Proof encoding in egglog itself #770

oflatt · 2025-12-28T00:22:01Z

This PR

Changes the TermDag API to use TermIds, simplifying lots of code.
Adds a new proof mode that can be enabled with the --proofs flag.
Instruments egglog's term encoding with proofs that can be obtained with the prove command.
Adds a proof format to the public API and a checker for the format.
Adds primitive validators and a new macro for easily making checkable primitives.
Adds detection for egglog programs proofs currently do not support (containers, ect)
Adds a notion of "proof normal form" with slight restrictions on the egglog query format.

In the future we'll want

A way to bind an extraction to a variable so we can use then prove to prove equivalence.
An optimization that makes it possible to run math_microbenchmark
Expanding the scope of benchmarks we support

codspeed-hq · 2025-12-28T00:30:01Z

CodSpeed Performance Report

Merging this PR will degrade performance by 9.91%

_{Comparing oflatt-proofs-encoding-2 (80031f9) with main (f028092)¹}

Summary

❌ 5 regressed benchmarks
✅ 17 untouched benchmarks
⏩ 190 skipped benchmarks²

⚠️ Please fix the performance issues or acknowledge them on CodSpeed.

Performance Changes

	Mode	Benchmark	`BASE`	`HEAD`	Efficiency
❌	WallTime	`tests[stresstest_large_expr]`	1.7 s	1.9 s	-7.73%
❌	WallTime	`tests[herbie-tutorial]`	10.7 ms	11.3 ms	-5.38%
❌	WallTime	`tests[extract-vec-bench]`	79.1 ms	85.6 ms	-7.6%
❌	Simulation	`tests[stresstest_large_expr]`	1.6 s	1.7 s	-9.91%
❌	Simulation	`tests[extract-vec-bench]`	76 ms	84.2 ms	-9.77%

No successful run was found on main (57fdb7d) during the generation of this report, so f028092 was used instead as the comparison base.
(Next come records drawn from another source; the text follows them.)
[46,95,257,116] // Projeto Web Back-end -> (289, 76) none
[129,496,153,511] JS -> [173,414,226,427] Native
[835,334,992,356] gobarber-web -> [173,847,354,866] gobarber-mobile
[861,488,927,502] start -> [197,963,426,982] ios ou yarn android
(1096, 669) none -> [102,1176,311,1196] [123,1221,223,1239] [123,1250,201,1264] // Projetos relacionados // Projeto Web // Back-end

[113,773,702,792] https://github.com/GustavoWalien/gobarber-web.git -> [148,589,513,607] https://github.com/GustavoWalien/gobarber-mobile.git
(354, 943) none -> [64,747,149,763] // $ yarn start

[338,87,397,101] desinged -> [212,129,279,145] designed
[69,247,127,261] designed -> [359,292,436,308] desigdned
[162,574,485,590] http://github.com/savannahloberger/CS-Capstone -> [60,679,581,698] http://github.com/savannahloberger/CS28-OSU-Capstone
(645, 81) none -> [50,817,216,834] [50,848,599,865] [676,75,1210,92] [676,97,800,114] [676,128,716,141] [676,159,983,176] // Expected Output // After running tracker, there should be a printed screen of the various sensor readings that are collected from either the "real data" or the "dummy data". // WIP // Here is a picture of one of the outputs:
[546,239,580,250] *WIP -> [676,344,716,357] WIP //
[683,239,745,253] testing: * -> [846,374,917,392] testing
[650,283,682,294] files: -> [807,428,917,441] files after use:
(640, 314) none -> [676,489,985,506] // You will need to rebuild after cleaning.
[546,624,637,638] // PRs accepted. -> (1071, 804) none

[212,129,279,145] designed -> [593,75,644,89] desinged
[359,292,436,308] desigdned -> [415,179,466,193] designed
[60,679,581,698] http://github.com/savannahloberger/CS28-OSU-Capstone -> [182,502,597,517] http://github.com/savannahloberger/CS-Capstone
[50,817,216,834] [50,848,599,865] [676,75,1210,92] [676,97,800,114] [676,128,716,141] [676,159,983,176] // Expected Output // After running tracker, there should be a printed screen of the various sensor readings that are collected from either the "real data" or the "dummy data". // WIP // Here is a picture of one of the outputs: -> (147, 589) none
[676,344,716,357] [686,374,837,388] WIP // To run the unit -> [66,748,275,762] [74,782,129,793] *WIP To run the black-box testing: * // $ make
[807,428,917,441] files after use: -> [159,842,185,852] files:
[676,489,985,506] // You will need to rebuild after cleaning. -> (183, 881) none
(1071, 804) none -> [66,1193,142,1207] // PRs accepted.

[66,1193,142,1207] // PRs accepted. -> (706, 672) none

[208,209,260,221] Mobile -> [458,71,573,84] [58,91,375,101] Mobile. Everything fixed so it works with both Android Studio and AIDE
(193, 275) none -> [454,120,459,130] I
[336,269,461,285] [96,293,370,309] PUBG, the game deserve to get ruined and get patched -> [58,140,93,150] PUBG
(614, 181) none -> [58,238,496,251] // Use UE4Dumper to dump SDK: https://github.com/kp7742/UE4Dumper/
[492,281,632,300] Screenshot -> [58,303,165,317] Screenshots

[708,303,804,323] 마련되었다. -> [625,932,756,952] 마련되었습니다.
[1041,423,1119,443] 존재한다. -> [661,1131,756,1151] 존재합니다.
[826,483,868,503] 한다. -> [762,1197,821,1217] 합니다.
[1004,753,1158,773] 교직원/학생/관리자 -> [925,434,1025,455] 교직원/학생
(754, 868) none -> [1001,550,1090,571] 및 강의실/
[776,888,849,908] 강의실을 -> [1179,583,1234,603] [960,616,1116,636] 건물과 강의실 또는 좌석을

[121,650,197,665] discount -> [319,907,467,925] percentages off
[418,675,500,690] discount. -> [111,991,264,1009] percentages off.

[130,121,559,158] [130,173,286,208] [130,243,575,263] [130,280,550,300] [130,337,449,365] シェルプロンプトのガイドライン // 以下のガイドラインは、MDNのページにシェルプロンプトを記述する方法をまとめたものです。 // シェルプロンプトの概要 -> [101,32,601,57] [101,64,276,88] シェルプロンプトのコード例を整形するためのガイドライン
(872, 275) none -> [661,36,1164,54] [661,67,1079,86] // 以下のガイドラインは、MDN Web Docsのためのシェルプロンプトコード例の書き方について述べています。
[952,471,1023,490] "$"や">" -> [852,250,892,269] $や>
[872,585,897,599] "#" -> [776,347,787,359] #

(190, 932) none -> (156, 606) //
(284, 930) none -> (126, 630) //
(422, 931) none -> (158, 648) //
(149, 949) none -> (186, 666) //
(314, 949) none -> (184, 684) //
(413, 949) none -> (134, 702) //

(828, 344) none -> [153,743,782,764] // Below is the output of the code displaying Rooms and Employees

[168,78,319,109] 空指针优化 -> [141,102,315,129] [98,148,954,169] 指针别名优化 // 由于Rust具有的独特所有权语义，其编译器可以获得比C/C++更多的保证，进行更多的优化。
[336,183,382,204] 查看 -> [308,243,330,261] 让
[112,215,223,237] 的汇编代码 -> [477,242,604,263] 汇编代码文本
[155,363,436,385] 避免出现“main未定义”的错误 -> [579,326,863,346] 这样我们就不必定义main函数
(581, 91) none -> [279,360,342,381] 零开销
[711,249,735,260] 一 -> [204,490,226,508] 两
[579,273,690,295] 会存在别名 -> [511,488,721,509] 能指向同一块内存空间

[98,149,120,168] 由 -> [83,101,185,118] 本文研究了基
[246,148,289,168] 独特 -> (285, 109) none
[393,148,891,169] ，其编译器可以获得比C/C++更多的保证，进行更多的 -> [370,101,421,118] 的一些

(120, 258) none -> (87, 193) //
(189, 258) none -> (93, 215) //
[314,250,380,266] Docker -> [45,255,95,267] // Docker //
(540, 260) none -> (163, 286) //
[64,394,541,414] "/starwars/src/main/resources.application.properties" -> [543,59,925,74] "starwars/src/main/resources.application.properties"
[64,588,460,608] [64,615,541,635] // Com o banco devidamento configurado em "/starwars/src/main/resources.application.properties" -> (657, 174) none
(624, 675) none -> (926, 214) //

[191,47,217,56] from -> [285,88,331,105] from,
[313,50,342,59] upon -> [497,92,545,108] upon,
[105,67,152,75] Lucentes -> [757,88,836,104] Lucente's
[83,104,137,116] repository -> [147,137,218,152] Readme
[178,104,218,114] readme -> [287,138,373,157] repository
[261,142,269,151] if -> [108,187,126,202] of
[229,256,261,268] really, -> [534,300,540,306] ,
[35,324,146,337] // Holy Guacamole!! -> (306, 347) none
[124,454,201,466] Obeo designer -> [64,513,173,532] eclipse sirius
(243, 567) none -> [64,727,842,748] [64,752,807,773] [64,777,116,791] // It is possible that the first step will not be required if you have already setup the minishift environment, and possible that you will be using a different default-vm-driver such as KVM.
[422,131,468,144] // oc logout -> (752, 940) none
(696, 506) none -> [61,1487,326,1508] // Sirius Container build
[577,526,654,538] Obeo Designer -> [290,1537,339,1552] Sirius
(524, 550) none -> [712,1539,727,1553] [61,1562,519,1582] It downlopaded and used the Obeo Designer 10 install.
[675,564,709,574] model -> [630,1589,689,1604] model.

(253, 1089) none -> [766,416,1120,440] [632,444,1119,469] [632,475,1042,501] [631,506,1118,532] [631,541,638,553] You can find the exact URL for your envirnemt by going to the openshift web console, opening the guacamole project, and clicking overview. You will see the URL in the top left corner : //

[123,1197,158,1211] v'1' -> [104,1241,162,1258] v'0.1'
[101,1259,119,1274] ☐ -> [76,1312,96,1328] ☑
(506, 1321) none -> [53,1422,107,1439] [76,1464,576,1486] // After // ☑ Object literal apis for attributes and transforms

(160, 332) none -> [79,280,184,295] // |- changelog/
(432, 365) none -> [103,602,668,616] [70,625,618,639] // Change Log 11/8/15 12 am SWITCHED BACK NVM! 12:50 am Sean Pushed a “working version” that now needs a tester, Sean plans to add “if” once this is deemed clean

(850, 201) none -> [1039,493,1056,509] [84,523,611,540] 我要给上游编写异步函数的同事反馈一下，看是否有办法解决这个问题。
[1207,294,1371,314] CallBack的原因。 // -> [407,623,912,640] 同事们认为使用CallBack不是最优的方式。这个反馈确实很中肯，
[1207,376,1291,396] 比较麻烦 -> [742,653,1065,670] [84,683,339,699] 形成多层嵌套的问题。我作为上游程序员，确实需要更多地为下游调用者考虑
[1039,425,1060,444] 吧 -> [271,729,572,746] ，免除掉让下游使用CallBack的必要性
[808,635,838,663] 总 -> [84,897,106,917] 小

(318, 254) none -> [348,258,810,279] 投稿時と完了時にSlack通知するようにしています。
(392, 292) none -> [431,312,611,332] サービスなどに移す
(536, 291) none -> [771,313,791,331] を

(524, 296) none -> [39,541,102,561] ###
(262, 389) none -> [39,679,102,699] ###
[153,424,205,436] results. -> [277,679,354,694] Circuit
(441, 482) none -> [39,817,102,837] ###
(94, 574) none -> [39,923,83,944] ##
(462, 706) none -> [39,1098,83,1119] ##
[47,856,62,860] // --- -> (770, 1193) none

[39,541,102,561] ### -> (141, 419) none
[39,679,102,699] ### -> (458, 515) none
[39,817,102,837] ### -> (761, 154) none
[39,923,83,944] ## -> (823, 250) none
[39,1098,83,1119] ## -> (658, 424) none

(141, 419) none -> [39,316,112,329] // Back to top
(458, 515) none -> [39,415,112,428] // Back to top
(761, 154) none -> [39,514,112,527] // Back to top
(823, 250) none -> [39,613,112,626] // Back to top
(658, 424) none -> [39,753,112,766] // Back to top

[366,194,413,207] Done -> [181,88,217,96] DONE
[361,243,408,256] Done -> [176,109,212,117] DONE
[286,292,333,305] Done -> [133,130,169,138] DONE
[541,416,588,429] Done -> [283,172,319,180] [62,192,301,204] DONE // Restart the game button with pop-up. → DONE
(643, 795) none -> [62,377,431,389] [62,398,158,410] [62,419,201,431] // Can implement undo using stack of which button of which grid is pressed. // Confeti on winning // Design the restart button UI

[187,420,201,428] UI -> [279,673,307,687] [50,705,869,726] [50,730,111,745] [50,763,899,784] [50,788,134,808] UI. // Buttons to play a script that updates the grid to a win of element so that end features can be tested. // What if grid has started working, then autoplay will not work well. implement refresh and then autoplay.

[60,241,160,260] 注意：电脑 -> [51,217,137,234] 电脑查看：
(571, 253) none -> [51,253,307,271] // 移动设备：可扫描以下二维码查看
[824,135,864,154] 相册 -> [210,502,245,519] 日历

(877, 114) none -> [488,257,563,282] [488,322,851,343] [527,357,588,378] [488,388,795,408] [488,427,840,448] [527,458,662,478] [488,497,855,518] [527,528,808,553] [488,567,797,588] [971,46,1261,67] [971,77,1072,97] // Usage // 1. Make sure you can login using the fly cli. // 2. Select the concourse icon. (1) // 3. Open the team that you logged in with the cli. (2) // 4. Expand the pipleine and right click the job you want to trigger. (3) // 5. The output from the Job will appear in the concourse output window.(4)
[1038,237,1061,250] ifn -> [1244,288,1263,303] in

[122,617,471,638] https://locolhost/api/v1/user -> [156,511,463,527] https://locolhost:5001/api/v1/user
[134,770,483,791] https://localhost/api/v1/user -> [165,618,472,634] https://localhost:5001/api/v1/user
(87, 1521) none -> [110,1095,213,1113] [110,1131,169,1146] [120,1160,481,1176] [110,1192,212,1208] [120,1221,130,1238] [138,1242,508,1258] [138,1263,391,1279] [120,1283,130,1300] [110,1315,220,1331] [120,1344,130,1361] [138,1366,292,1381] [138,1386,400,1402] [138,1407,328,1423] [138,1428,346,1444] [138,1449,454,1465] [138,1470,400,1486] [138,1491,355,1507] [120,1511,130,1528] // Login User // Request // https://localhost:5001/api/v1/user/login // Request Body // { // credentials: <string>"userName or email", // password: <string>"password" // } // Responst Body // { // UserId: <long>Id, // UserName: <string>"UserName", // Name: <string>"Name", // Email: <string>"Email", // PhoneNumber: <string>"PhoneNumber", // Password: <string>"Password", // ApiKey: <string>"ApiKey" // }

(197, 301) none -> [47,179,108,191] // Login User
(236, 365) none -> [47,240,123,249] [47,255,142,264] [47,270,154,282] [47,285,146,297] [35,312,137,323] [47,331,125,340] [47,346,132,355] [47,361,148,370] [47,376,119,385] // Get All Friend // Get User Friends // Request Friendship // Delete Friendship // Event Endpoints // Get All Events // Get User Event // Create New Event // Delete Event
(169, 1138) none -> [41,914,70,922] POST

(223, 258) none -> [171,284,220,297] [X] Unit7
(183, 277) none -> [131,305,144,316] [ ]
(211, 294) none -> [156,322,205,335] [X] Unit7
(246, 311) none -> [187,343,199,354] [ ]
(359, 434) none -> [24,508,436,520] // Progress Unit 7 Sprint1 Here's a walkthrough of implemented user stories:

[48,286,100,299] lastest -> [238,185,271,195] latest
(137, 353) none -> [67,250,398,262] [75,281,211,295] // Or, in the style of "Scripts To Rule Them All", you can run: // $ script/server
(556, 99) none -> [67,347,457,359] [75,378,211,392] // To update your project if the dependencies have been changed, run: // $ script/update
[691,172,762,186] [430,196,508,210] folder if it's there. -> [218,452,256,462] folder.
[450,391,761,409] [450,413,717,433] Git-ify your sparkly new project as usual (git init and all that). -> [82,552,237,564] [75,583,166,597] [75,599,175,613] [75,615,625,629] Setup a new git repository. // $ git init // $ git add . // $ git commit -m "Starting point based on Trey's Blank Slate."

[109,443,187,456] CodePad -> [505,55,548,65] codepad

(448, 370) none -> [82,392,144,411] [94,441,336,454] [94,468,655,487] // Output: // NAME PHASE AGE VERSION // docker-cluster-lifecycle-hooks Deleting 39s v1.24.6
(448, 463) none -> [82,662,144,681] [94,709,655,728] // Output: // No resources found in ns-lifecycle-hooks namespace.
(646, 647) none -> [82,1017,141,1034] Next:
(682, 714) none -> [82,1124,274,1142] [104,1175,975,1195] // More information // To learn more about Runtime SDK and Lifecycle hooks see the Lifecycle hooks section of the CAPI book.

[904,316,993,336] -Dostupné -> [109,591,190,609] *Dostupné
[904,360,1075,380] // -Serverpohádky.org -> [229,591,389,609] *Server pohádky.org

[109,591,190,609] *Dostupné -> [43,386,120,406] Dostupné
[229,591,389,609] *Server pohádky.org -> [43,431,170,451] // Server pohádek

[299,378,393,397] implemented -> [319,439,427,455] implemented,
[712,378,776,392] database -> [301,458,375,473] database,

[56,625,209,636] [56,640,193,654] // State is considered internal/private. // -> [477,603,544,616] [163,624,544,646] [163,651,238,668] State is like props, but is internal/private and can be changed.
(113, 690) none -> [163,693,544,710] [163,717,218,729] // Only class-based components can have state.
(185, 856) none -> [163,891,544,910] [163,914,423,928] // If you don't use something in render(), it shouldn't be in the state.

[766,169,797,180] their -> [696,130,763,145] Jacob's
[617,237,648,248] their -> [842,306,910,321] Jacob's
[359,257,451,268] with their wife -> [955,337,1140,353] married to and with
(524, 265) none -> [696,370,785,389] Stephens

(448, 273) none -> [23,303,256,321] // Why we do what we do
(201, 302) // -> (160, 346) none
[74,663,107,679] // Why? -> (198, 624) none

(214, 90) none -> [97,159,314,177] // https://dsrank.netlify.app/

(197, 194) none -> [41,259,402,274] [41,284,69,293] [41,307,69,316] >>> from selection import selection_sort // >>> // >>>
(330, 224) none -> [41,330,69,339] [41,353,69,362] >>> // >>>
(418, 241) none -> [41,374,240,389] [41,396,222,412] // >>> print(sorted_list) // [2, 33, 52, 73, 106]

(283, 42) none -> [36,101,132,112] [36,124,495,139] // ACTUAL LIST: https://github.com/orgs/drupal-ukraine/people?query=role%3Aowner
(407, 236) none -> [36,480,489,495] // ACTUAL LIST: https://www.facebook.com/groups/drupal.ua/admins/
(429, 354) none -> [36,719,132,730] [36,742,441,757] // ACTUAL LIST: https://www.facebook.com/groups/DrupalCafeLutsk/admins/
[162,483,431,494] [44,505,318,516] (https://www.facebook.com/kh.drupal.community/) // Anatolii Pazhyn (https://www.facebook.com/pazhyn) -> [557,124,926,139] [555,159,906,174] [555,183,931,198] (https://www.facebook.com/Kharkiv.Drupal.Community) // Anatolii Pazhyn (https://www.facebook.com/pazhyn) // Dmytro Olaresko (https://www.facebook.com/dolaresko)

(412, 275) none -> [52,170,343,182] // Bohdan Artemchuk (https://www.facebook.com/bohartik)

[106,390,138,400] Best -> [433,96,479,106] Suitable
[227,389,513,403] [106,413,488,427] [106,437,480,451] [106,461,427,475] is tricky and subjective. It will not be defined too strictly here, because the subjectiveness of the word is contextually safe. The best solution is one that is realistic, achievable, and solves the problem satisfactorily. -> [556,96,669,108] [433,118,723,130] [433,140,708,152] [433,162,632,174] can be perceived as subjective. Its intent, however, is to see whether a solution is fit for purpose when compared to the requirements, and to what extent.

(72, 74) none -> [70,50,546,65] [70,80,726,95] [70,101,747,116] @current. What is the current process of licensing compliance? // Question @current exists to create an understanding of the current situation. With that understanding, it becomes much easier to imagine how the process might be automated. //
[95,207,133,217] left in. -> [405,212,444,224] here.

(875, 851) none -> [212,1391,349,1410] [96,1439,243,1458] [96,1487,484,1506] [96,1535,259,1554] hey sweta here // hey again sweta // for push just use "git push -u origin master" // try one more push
There might be some changes unrelated to this pull request in this report. ↩
190 benchmarks were skipped, so the baseline results were used instead. If they were deleted from the codebase, click here and archive them to remove them from the performance reports. ↩

Copilot

Pull request overview

This PR introduces proof generation capabilities to egglog by instrumenting the term encoding with proof tracking. The changes enable proofs to be generated and verified for equality reasoning in egglog programs.

Changes:

Refactors TermDag API to use TermIds instead of Terms for cleaner ownership semantics
Adds comprehensive proof infrastructure including encoding, format, checker, and extraction
Implements primitive validators enabling automatic proof generation for built-in operations

Reviewed changes

Copilot reviewed 64 out of 64 changed files in this pull request and generated 3 comments.

Show a summary per file

File	Description
src/lib.rs	Adds proof mode support, ProveExists command, and integrates proof pipeline
src/typechecking.rs	Adds PrimitiveValidator type and support for primitives with validators
src/termdag.rs	Refactors API from Term to TermId with new pretty-printing support
src/proofs/*	New proof infrastructure including format, checker, encoding, extraction
src/sort/*.rs	Updates all sort implementations to use TermId API
src/prelude.rs	Adds LiteralConvertible trait for validator generation
tests/*	Adds validator tests and proof test cases

💡 Add Copilot custom instructions for smarter, more guided reviews. Learn how to get started.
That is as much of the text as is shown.